El tribunal del Jury oficializaría hoy la apertura del juicio político contra el fiscal Laureano Palacios por los defectos en el inicio de la investigación del crimen del ministro Juan Carlos Rojas, que él niega.
Si bien el fiscal del Jury Miguel Mauvecín se abstuvo de acusar a su colega, y obra el precedente de Ramón Porfirio Acuña, cuya destitución fue anulada por la Suprema Corte de Justicia debido precisamente a esta deficiencia, la mayoría de los miembros del tribunal coincidieron con el criterio de que es preciso enviar un mensaje claro a la sociedad de que no se intenta montar un blindaje corporativo en torno Palacios.
La exhibición de las fotos del cadáver masacrado de Rojas, que sus hijos desplegaron en conferencia de prensa, terminaron de afianzar esta percepción tanto en el oficialismo como en la Justicia. El testimonio gráfico es brutal, no podían caber dudas de que se estaba ante una muerte violenta.
La conferencia de prensa fue un quiebre en el proceso.
El oficialismo salió de su letargo y ayer hizo acto de presencia en la marcha organizada por los hijos del malogrado ministro al cumplirse el cuarto mes del hallazgo del cadáver.
El gesto judicial sería avanzar con el Jury pese a que el fiscal Mauvecín lo consideró improcedente.
El principio político primó sobre el jurídico, y no es descabellado: se trata precisamente de un juicio político, y el desempeño de Palacios, más allá de cualquier formalidad, ha colocado a todo el sistema judicial en la picota.

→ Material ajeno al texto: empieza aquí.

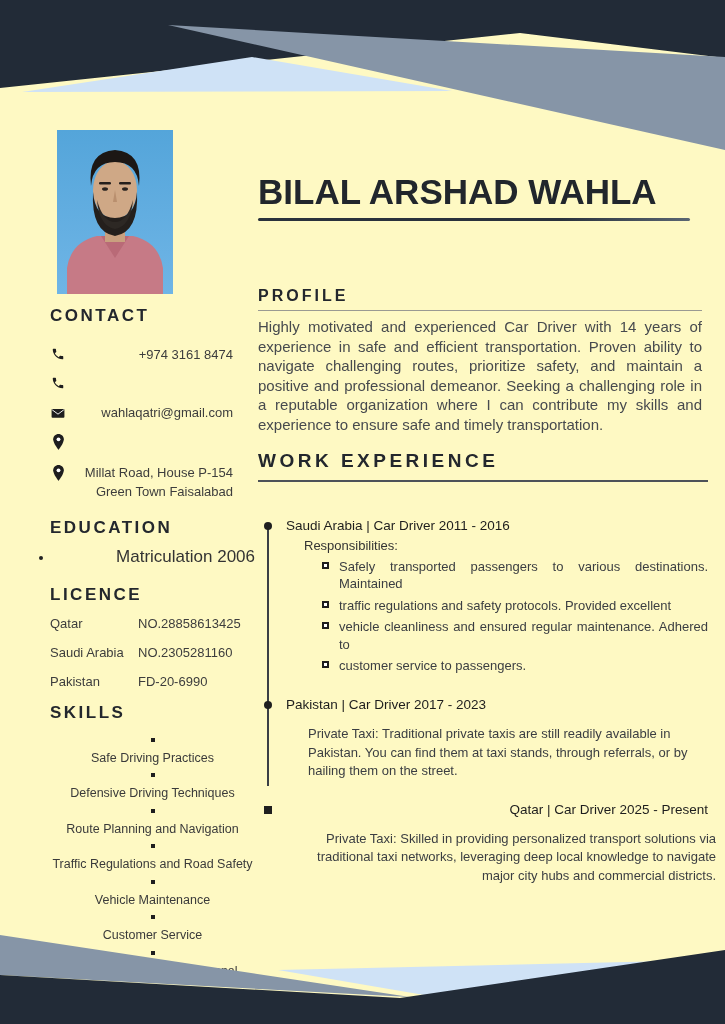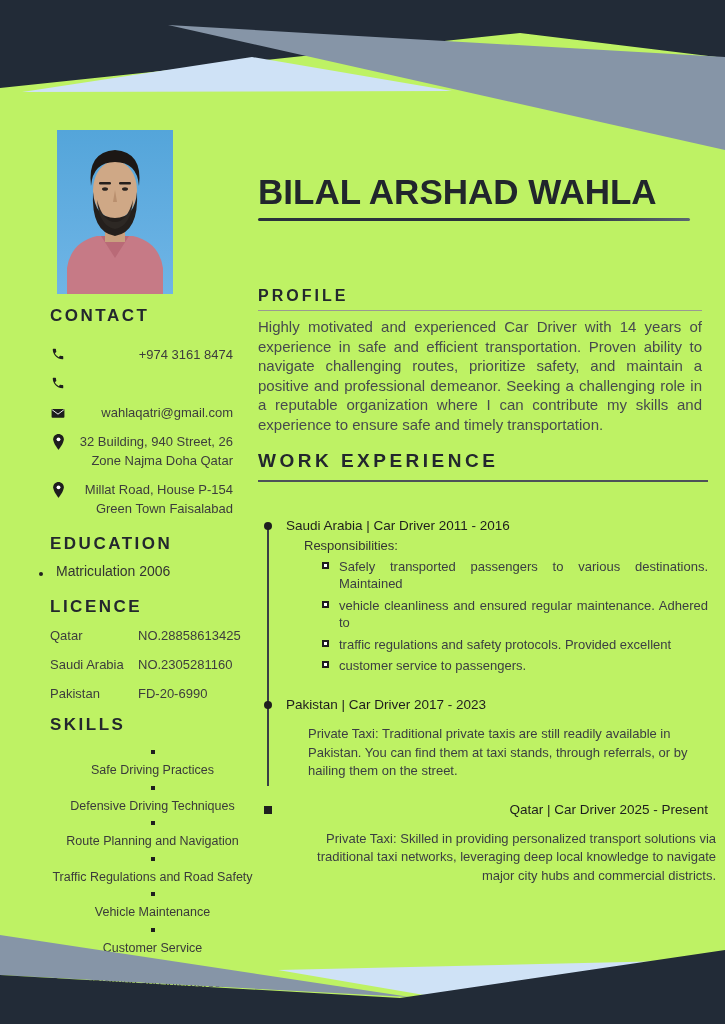--- a/index.html
+++ b/index.html
@@ -6,7 +6,7 @@
   html,body { background:#e8e8e8; }
   .page {
     position:relative; width:725px; height:1024px; margin:0 auto;
-    background:#bef264; overflow:hidden;
+    background:#fef9c3; overflow:hidden;
     font-family:"Liberation Sans", sans-serif; color:#3d3d3d;
   }
   

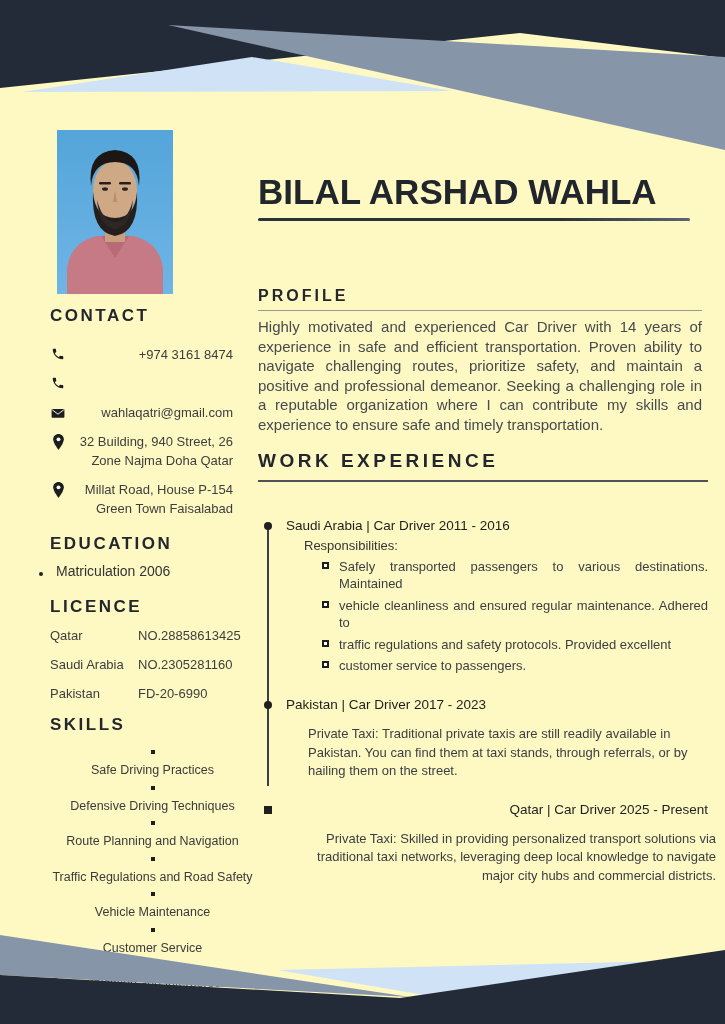--- a/index.html
+++ b/index.html
@@ -166,7 +166,6 @@
               <circle cx="12" cy="10" r="3.6" fill="#fff"></circle>
             </svg>
         </span>
-        <span class="c-text">32 Building, 940 Street, 26 Zone Najma Doha Qatar</span>
       </div>
 
       <div class="c-item">

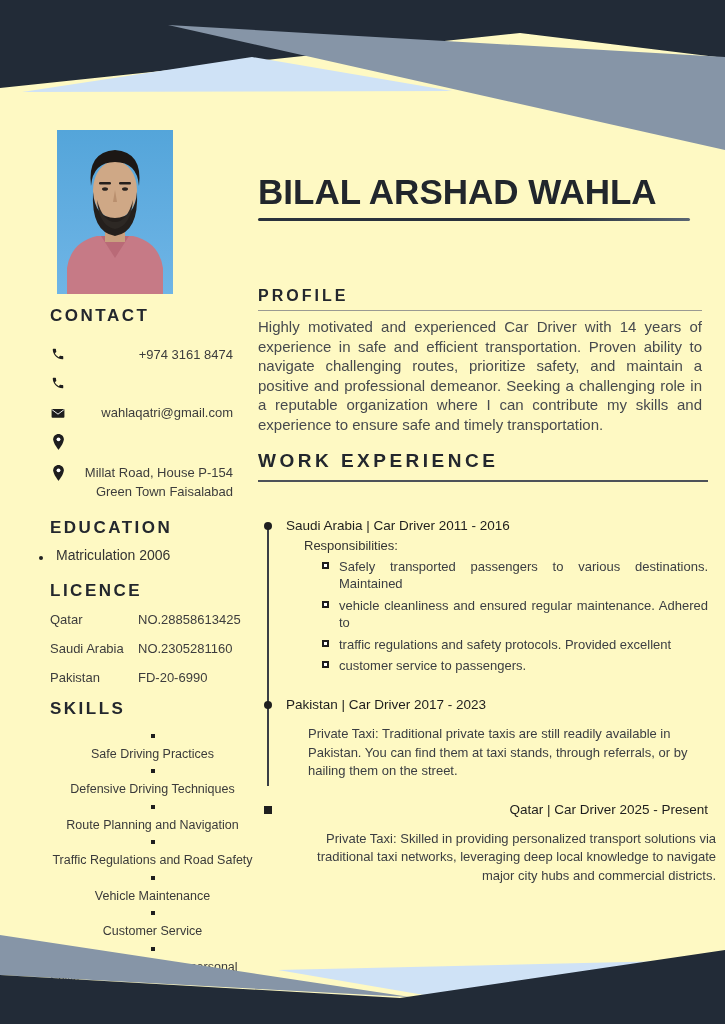--- a/index.html
+++ b/index.html
@@ -40,7 +40,7 @@
   .c-icon { width:15px; flex:0 0 15px; padding-top:1px; color:#1e1e1e; }
   .c-text { font-size:13px; color:#3d3d3d; line-height:1.45; width:168px; }
   .edu-title { margin-top:16px; }
-  .edu-item { position:relative; font-size:14px; color:#333; margin:9px 0 0 6px; }
+  .edu-item { position:relative; font-size:17px; color:#333; margin:9px 0 0 6px;text-align:right; }
   .edu-item::before { content:""; position:absolute; left:-17px; top:9px; width:4px; height:4px; background:#222; border-radius:50%; }
   .lic-title { margin-top:18px; }
   .lic-rows { margin-top:11px; }

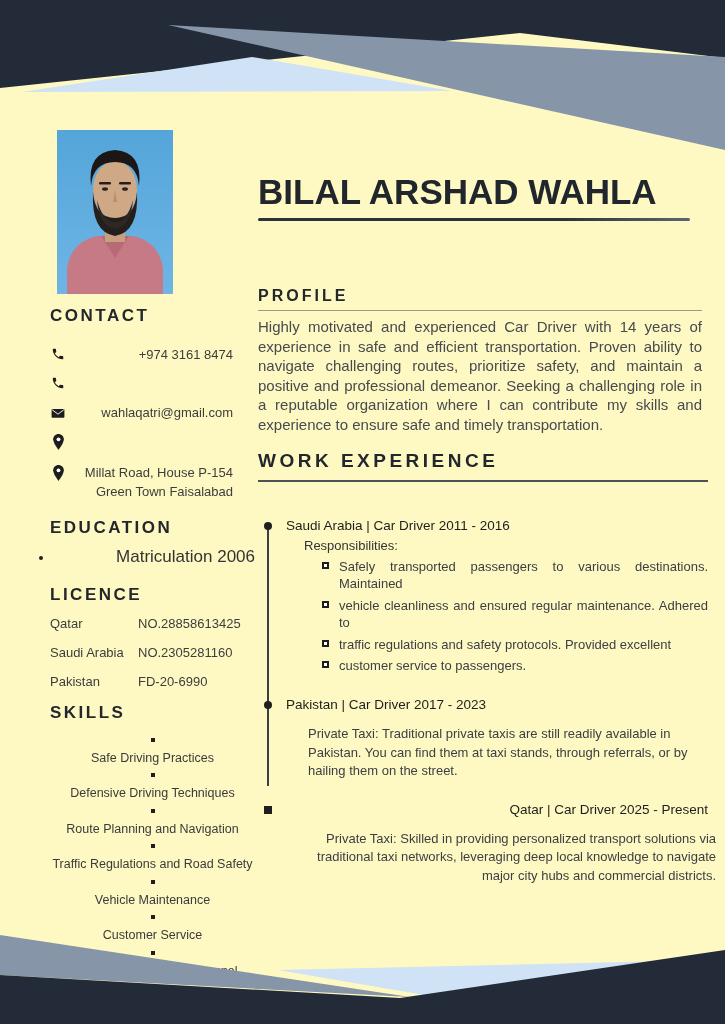--- a/index.html
+++ b/index.html
@@ -259,11 +259,11 @@
             </div>
           <div class="b-row">
               <span class="b-sq"></span>
+              <span class="b-text">traffic regulations and safety protocols. Provided excellent</span>
+            </div>
+          <div class="b-row">
+              <span class="b-sq"></span>
               <span class="b-text">vehicle cleanliness and ensured regular maintenance. Adhered to</span>
-            </div>
-          <div class="b-row">
-              <span class="b-sq"></span>
-              <span class="b-text">traffic regulations and safety protocols. Provided excellent</span>
             </div>
           <div class="b-row">
               <span class="b-sq"></span>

Por otro andarivel corre la causa penal, donde aún no asoma una hipótesis firme. Esta incertidumbre obedece a la carencia pruebas e indicios orientadores, que se sostiene a pesar de la intervención en el caso de Gendarmería, la Policía Federal, el Cuerpo de Investigaciones Fiscales de Salta y el Cuerpo de Investigaciones Judiciales de la Ciudad de Buenos Aires.
Al fiscal Hugo Costilla se le empieza a hacer cada vez más imperioso determinar si el déficit probatorio se debe a la impericia o negligencia de quienes iniciaron la pesquisa o a una operación de encubrimiento. La pregunta podría formularse así: ¿La mala praxis fue deliberada?
Palacios argumenta que cumplió con todos los protocolos de la instrucción. Esta explicación fue admitida como suficiente tanto por Mauvecín, que no lo acusó, como por el Fiscal General Alejandro Dalla Lasta, que estuvo junto a él desde el minuto uno de los procedimientos y se inhibió por esto de actuar como fiscal del Jury.
El fiscal a punto de ser juzgado arguye además que nunca descartó la línea investigativa de la muerte violenta, ni se cerró en la muerte natural, cosa que se contradice con lo que asevera la familia Rojas.
Para Mauvecín, a labor de Palacios no afectó el plexo probatorio, pero Mauvecín carece de elementos que están al alcance de Costilla.
Cumplido el trámite de habilitar el Jury, a Costilla le quedará hacer el aporte complementario para parchar el perjudicado cuero de la corporación judicial, de la que es caracterizado integrante.
El esclarecimiento es, obviamente, el desenlace adecuado, que permitiría incluso, eventualmente, salvar a Palacios.
Pero si no es posible, explicar los motivos del fracaso del expediente le resultará indefectible para no quedar entrampado en la otra causa instigada por la familia Rojas, que es la del encubrimiento.
La convocatoria a testificar de la ministra de Seguridad Fabiola Segura, el ex jefe de Policía Ángel Agüero y los peritos marca al mismo tiempo la falta de pruebas como del intento de encontrar pistas sobre el supuesto encubrimiento o la mala praxis.
Salvo que asuma que los asesinos de Rojas perpetraron el crimen perfecto.